Skew and outlier conditions:
- If the combined sample size, \(n_1+n_2\), is smaller than 15: inference is valid only if the data from both populations is very close to normal.
- If the combined sample size, \(n_1+n_2\), is from 15 to 40: inference is valid only if there are no outliers or strong skew in either dataset
- If the combined sample size, \(n_1+n_2\), is 40 or larger: inference is valid unless there are extreme skew or outliers in either of the datasets.

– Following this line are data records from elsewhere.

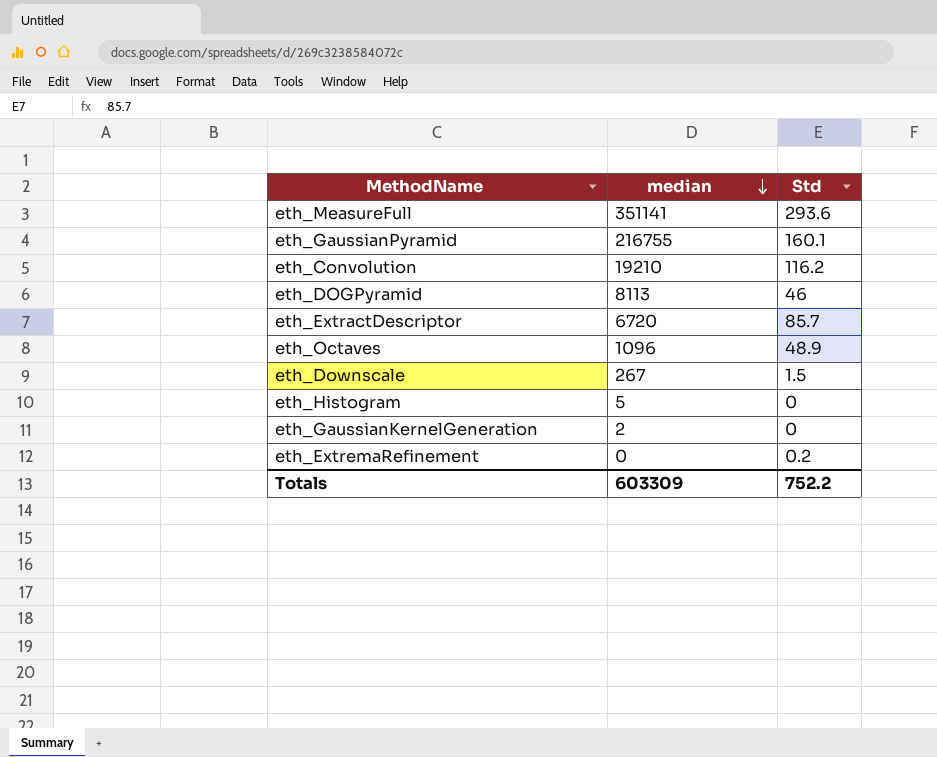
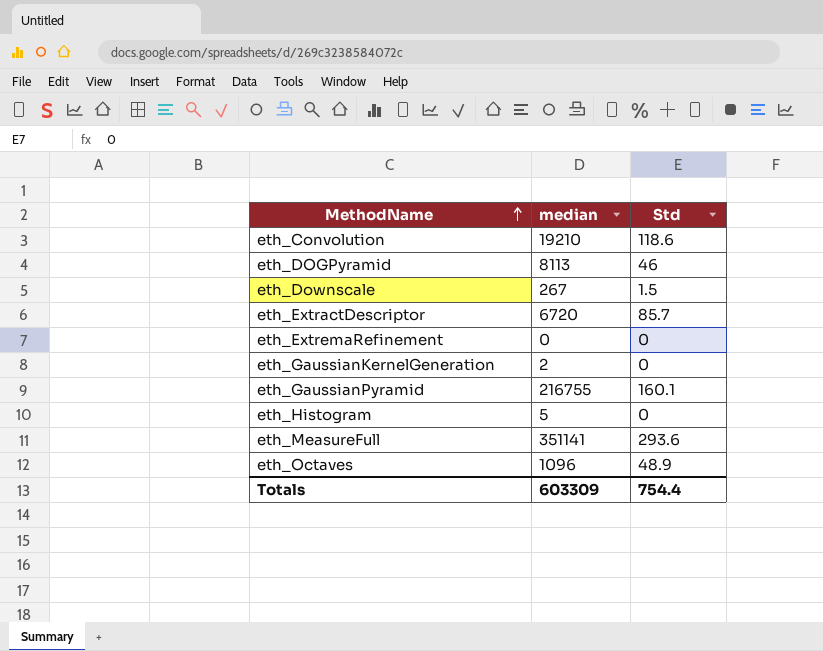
row order: median descending -> MethodName ascending
eth_Convolution | Std: 116.2 -> 118.6
eth_ExtremaRefinement | Std: 0.2 -> 0
Totals | Std: 752.2 -> 754.4

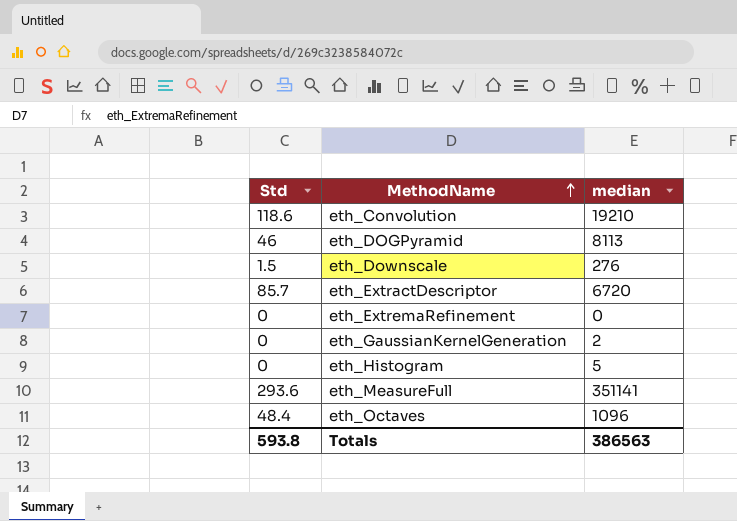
column Std | position: 3 -> 1
row eth_GaussianPyramid: 216755 | 160.1 -> none
eth_Downscale | median: 267 -> 276
eth_Octaves | Std: 48.9 -> 48.4
Totals | Std: 754.4 -> 593.8
Totals | median: 603309 -> 386563

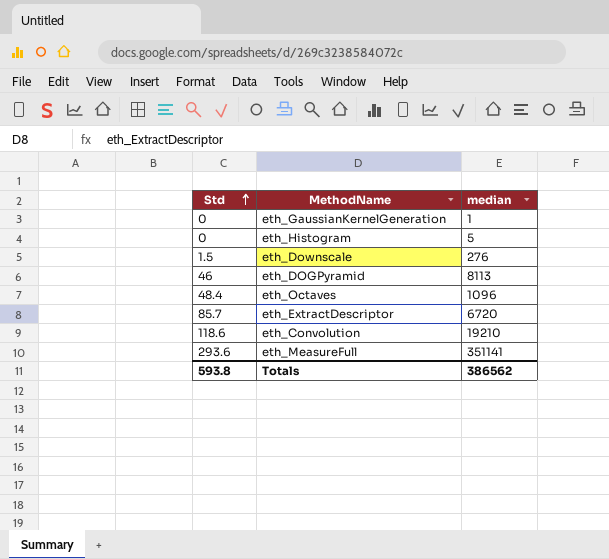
row order: MethodName ascending -> Std ascending
row eth_ExtremaRefinement: 0 | 0 -> none
eth_GaussianKernelGeneration | median: 2 -> 1
Totals | median: 386563 -> 386562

Task. Judge if conditions for inference are satisfied for comparing the mean income of people from large and small families. You’ll need to make histograms of the income variable for both samples.
Exercise 5
Task. Regardless of whether conditions for inference are satisfied, find a t-confidence interval for the difference in mean income in the two populations. Use a 95% confidence level.
Exercise 6
Task. Carry out a test of significance at a .05 level for whether the two populations have different mean incomes. In a comment, state the null and alternative hypothesis for your test. In another comment, report the p-value for your test, and state the conclusion (i.e., reject or fail to reject the null hypothesis).
Exercise 7
Task. Come up with a research question of your own comparing an average value for a variable in this dataset between two different groups. Write your question in a comment.
Exercise 8
Task. Find a confidence interval and perform a test of significance addressing your research question.